- **DATA FOR PROCESSING**:
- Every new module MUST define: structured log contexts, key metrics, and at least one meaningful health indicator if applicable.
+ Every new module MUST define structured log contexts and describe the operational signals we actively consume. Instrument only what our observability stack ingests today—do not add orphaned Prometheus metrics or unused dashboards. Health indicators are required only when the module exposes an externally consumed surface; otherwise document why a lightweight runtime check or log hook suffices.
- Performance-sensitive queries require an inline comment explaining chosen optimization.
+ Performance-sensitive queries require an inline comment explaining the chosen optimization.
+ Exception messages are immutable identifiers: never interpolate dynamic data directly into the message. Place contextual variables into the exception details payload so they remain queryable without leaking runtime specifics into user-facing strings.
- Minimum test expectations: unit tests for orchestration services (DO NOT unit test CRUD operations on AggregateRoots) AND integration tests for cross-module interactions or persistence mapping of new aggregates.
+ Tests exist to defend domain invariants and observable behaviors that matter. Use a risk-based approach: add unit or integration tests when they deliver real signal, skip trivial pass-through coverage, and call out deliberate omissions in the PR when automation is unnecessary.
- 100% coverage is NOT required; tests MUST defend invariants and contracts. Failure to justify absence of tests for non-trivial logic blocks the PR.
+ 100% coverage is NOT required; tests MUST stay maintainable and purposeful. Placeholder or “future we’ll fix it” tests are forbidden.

==

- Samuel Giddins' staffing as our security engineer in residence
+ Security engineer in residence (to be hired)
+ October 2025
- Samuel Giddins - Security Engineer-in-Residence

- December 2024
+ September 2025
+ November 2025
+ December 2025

- **TASK ITEM**: In the listing above, find the line containing "the chosen optimization." and the line containing "tests are forbidden.". Output them and every line between, exactly, and nothing else.

- **REPLY**:
+ Performance-sensitive queries require an inline comment explaining the chosen optimization.
+ Exception messages are immutable identifiers: never interpolate dynamic data directly into the message. Place contextual variables into the exception details payload so they remain queryable without leaking runtime specifics into user-facing strings.
- Minimum test expectations: unit tests for orchestration services (DO NOT unit test CRUD operations on AggregateRoots) AND integration tests for cross-module interactions or persistence mapping of new aggregates.
+ Tests exist to defend domain invariants and observable behaviors that matter. Use a risk-based approach: add unit or integration tests when they deliver real signal, skip trivial pass-through coverage, and call out deliberate omissions in the PR when automation is unnecessary.
- 100% coverage is NOT required; tests MUST defend invariants and contracts. Failure to justify absence of tests for non-trivial logic blocks the PR.
+ 100% coverage is NOT required; tests MUST stay maintainable and purposeful. Placeholder or “future we’ll fix it” tests are forbidden.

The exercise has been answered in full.